Exercise directions: Give back every line of the material below that has the string "Compatibility".

+ + +

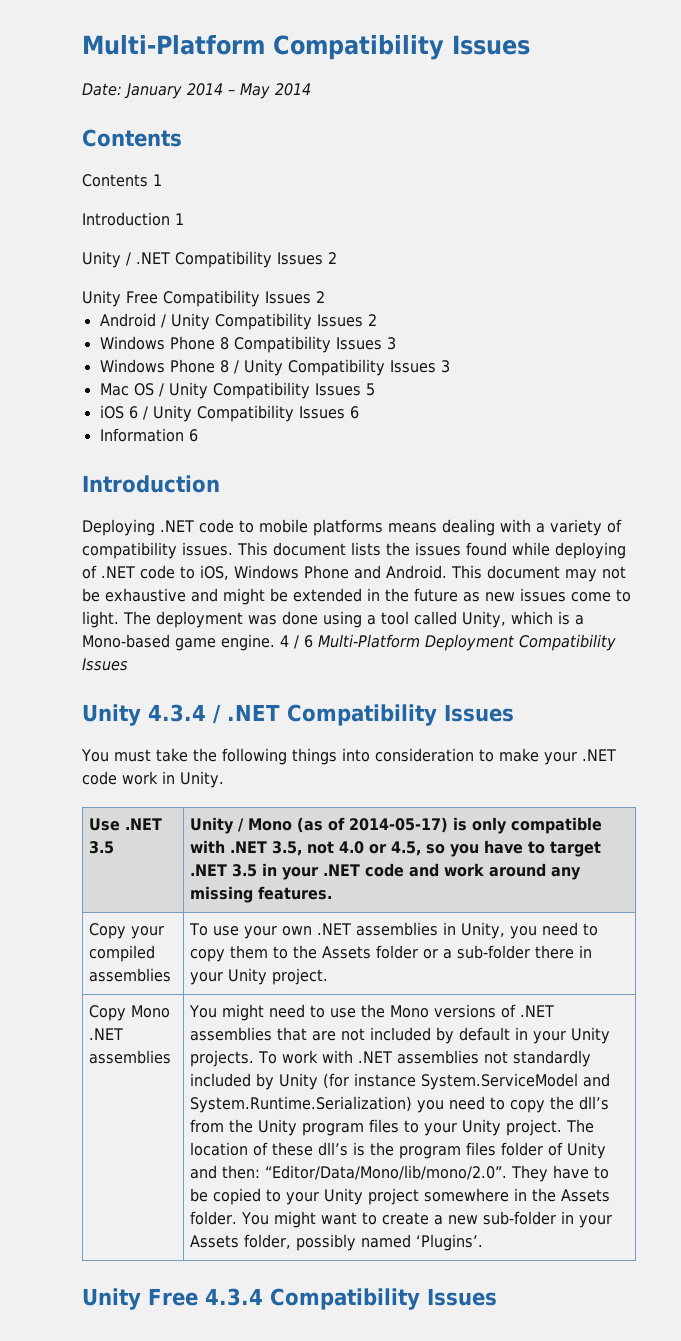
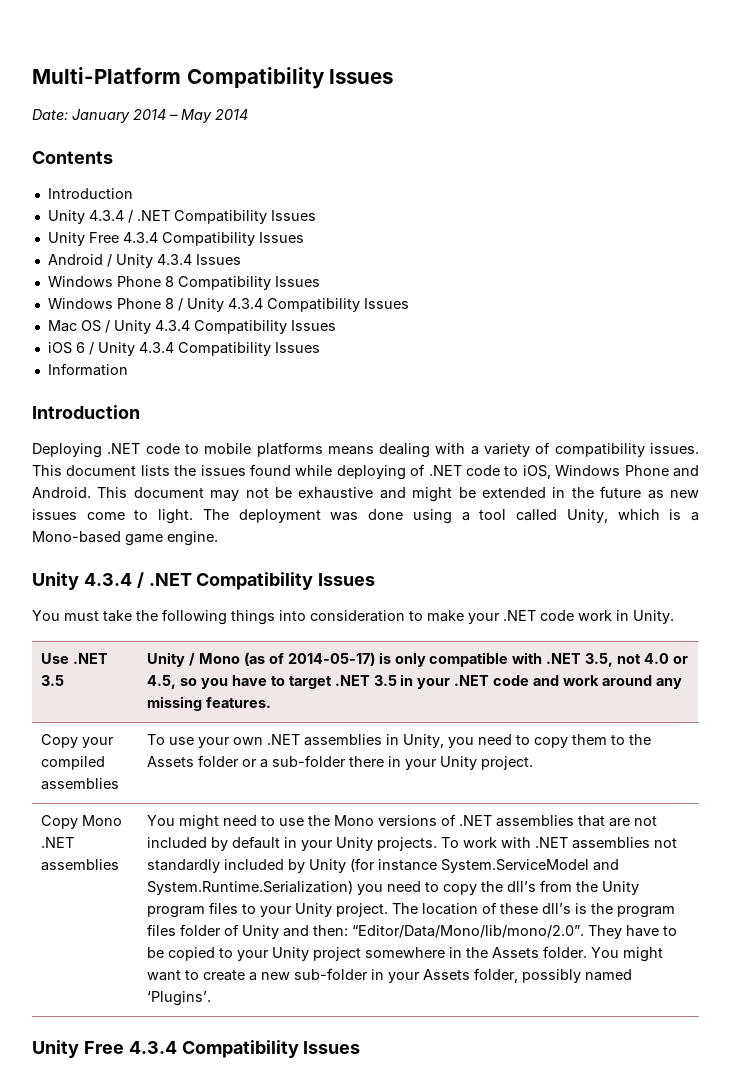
[82,174,162,187] [82,212,184,226] [82,251,337,268] [82,290,325,307] // Contents 1 // Introduction 1 // Unity / .NET Compatibility Issues 2 // Unity Free Compatibility Issues 2 -> [47,188,133,199] [47,210,316,224] [47,232,304,246] // Introduction // Unity 4.3.4 / .NET Compatibility Issues // Unity Free 4.3.4 Compatibility Issues
[214,313,377,330] Compatibility Issues 2 -> [156,254,241,265] 4.3.4 Issues
[386,337,396,350] 3 -> (320, 281) none
[287,359,450,376] Compatibility Issues 3 -> [227,298,409,312] 4.3.4 Compatibility Issues
[212,382,375,399] Compatibility Issues 5 -> [154,320,336,334] 4.3.4 Compatibility Issues
[196,405,359,422] Compatibility Issues 6 -> [138,342,320,356] 4.3.4 Compatibility Issues
[188,429,198,442] 6 -> (128, 369) none
[280,634,616,651] [82,658,128,671] 4 / 6 Multi-Platform Deployment Compatibility Issues -> (218, 538) none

+ + +

Task response:
[82,174,162,187] [82,212,184,226] [82,251,337,268] [82,290,325,307] // Contents 1 // Introduction 1 // Unity / .NET Compatibility Issues 2 // Unity Free Compatibility Issues 2 -> [47,188,133,199] [47,210,316,224] [47,232,304,246] // Introduction // Unity 4.3.4 / .NET Compatibility Issues // Unity Free 4.3.4 Compatibility Issues
[214,313,377,330] Compatibility Issues 2 -> [156,254,241,265] 4.3.4 Issues
[287,359,450,376] Compatibility Issues 3 -> [227,298,409,312] 4.3.4 Compatibility Issues
[212,382,375,399] Compatibility Issues 5 -> [154,320,336,334] 4.3.4 Compatibility Issues
[196,405,359,422] Compatibility Issues 6 -> [138,342,320,356] 4.3.4 Compatibility Issues
[280,634,616,651] [82,658,128,671] 4 / 6 Multi-Platform Deployment Compatibility Issues -> (218, 538) none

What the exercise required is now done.